If you are referencing any other locations like user.dir or something to that effect by using System.getProperty(), you'll want to at least verify that the directory you are using as the relative root is where you think it is.
Also, as Myles noted, check the slashes used as file path separators. Although you can always use the "/" and it works.
And if you are referencing the path absolutely, you'll have trouble going between one OS and another if you do something silly like hard-code the locations.
What you want to do is check out System.getProperties() and look for file.separator. The static File.pathSeprator will also get you there.
This will allow you to build a path that is native for whatever system you're running on.
(If indeed that is the problem. Sometimes I like to get the current directory just to make sure the directory I think I'm running in is the directory I'm really running in.)
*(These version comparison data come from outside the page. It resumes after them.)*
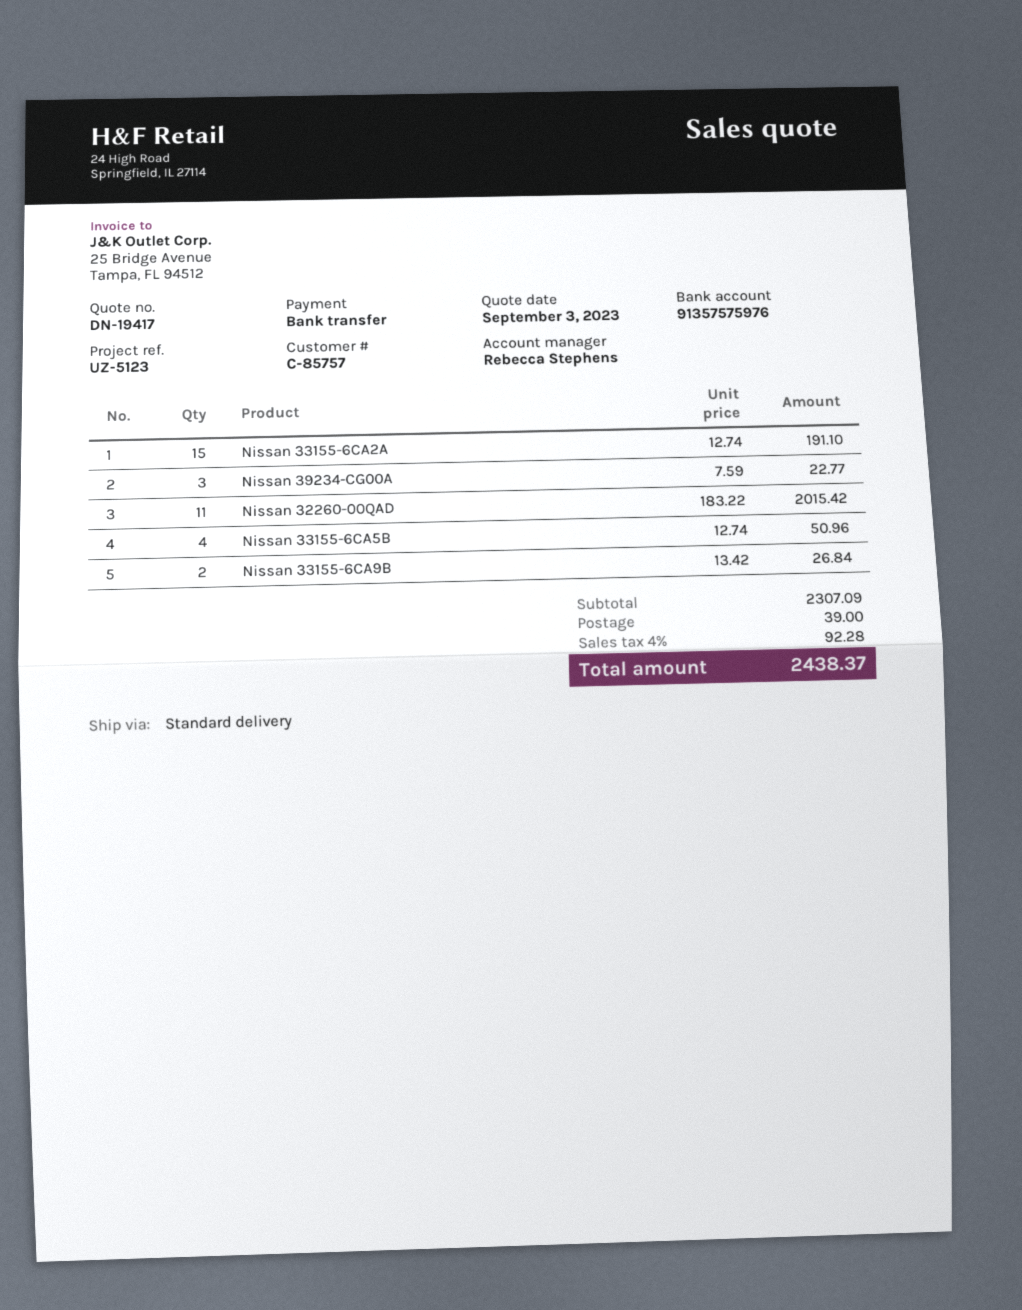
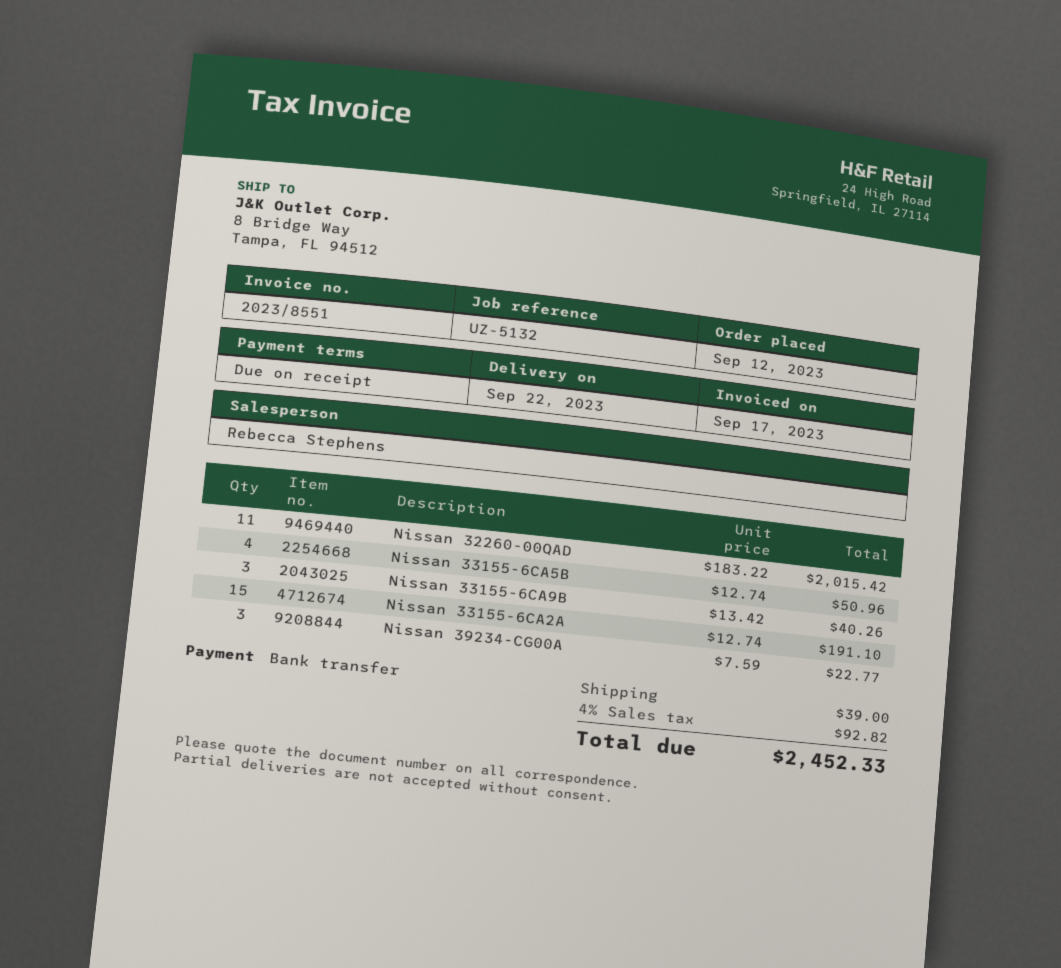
reference: UZ-5123 -> UZ-5132
Nissan 33155-6CA9B: 2 x 13.42 = 26.84 -> 3 x 13.42 = 40.26
tax: 4% = 92.28 -> 4% = 92.82
total: 2438.37 -> 2452.33

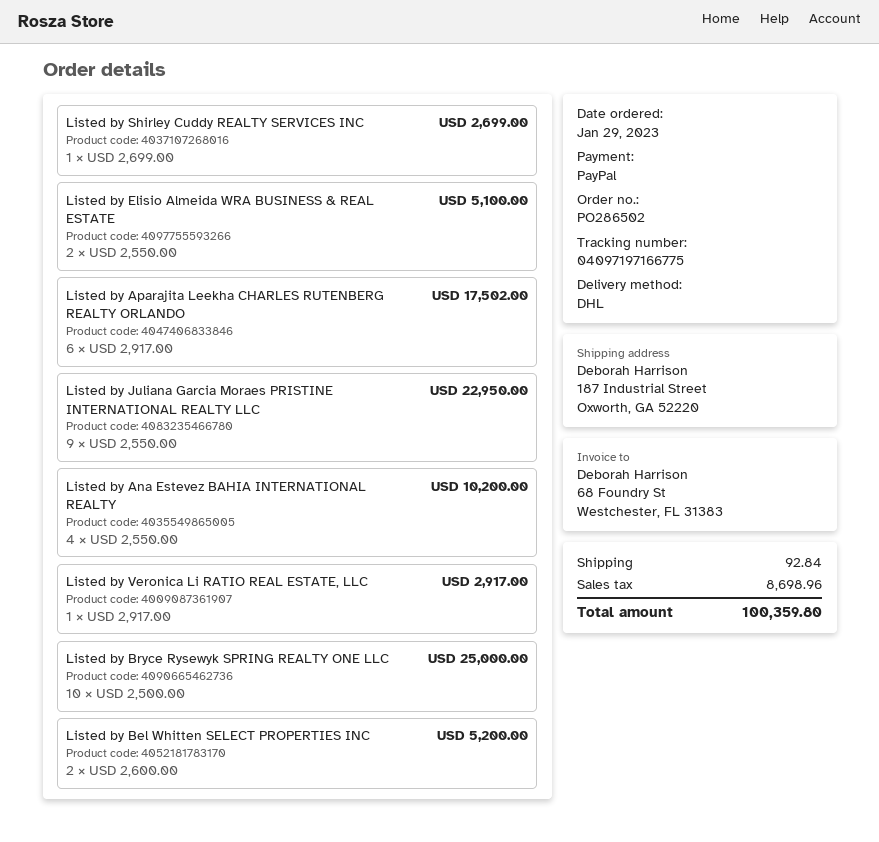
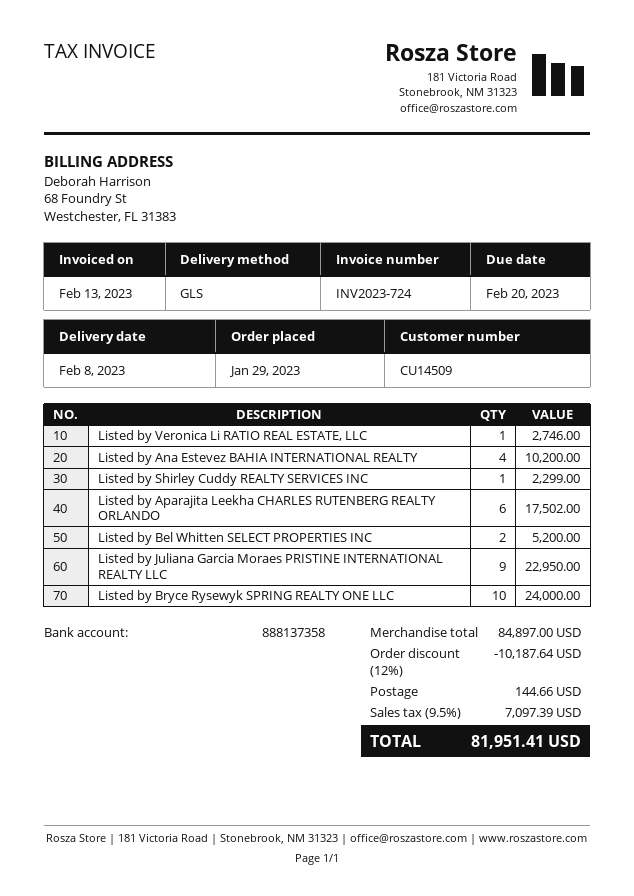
shipping method: DHL -> GLS
Listed by Shirley Cuddy REALTY SERVICES INC: 1 for 2699.00 -> 1 for 2299.00
Listed by Elisio Almeida WRA BUSINESS & REAL ESTATE: 2 for 5100.00 -> none
Listed by Veronica Li RATIO REAL ESTATE, LLC: 1 for 2917.00 -> 1 for 2746.00
Listed by Bryce Rysewyk SPRING REALTY ONE LLC: 10 for 25000.00 -> 10 for 24000.00
discount: none -> 12% = 10187.64
shipping: 92.84 -> 144.66
tax: 8698.96 -> 7097.39
total: 100359.80 -> 81951.41

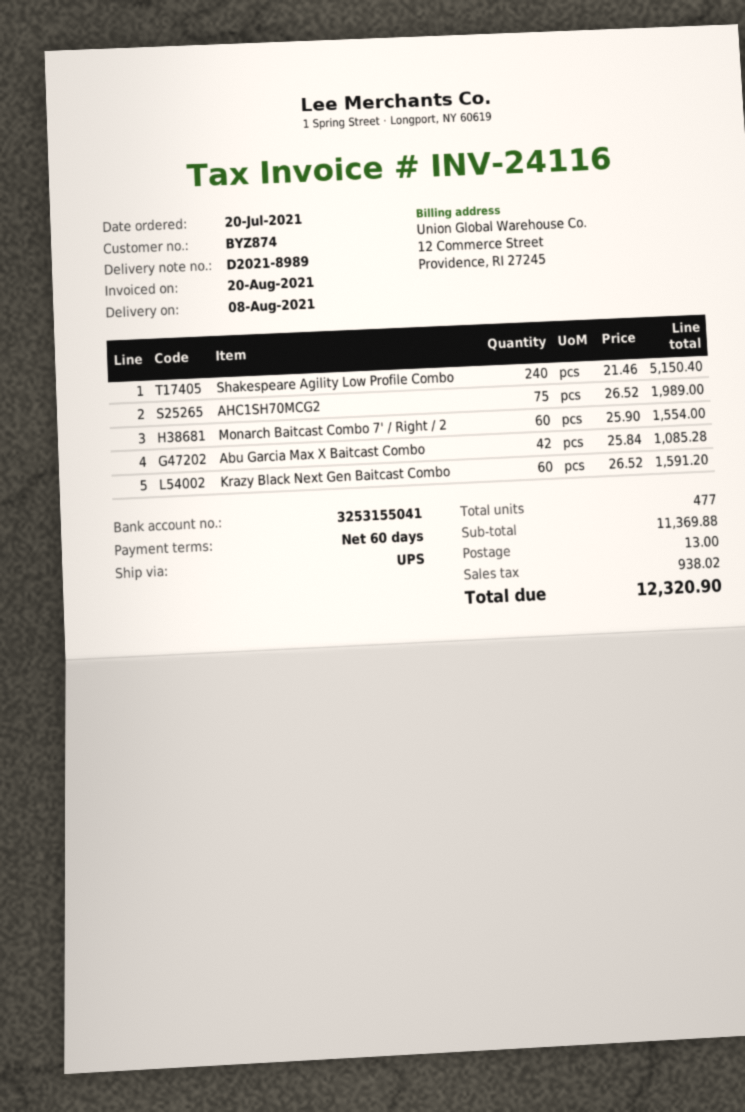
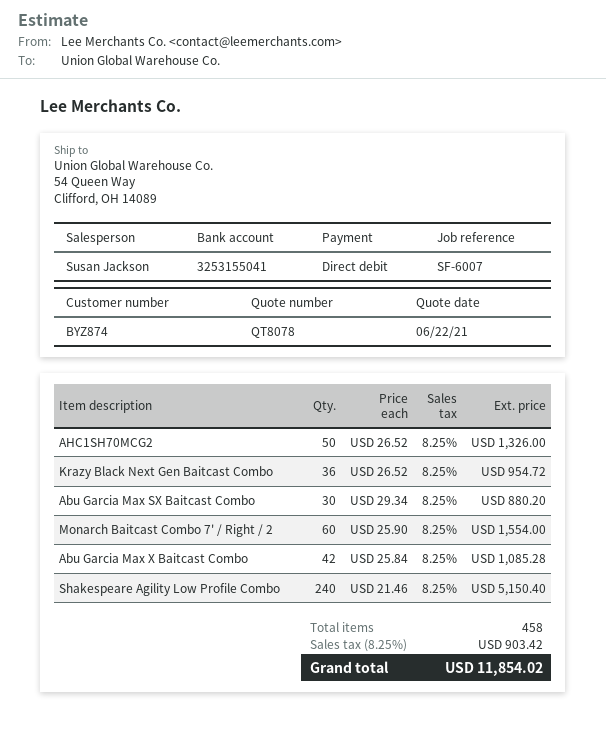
AHC1SH70MCG2: 75 x 26.52 = 1989.00 -> 50 x 26.52 = 1326.00
Krazy Black Next Gen Baitcast Combo: 60 x 26.52 = 1591.20 -> 36 x 26.52 = 954.72
Abu Garcia Max SX Baitcast Combo: none -> 30 x 29.34 = 880.20
total quantity: 477 -> 458
shipping: 13.00 -> none
tax: 938.02 -> 903.42
total: 12320.90 -> 11854.02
Check your permissions. If you (or rather, the user that the Java process is running under) doesn't have appropriate permissions to read the file, for example, you would get this error message.
This is a typical Windows -> Linux migration problem. What does ls -l src/conf.properties show when run from a prompt?
Additionally, check capitalisation. Windows isn't case-sensitive, so if the file was actually called e.g. CONF.properties it would still be found, whereas the two would be considered different files on Linux.
You should check the working directory of your application. Perhaps it is not the one you assume and that's why 'src' directory is not present.
An easy check for this is to try the absolute path (only for debugging!).
I would check your slashes, windows often uses '\' vs linux's '/' for file paths.
EDIT: Since your path looks fine, maybe file permissions or executing path of the app is different?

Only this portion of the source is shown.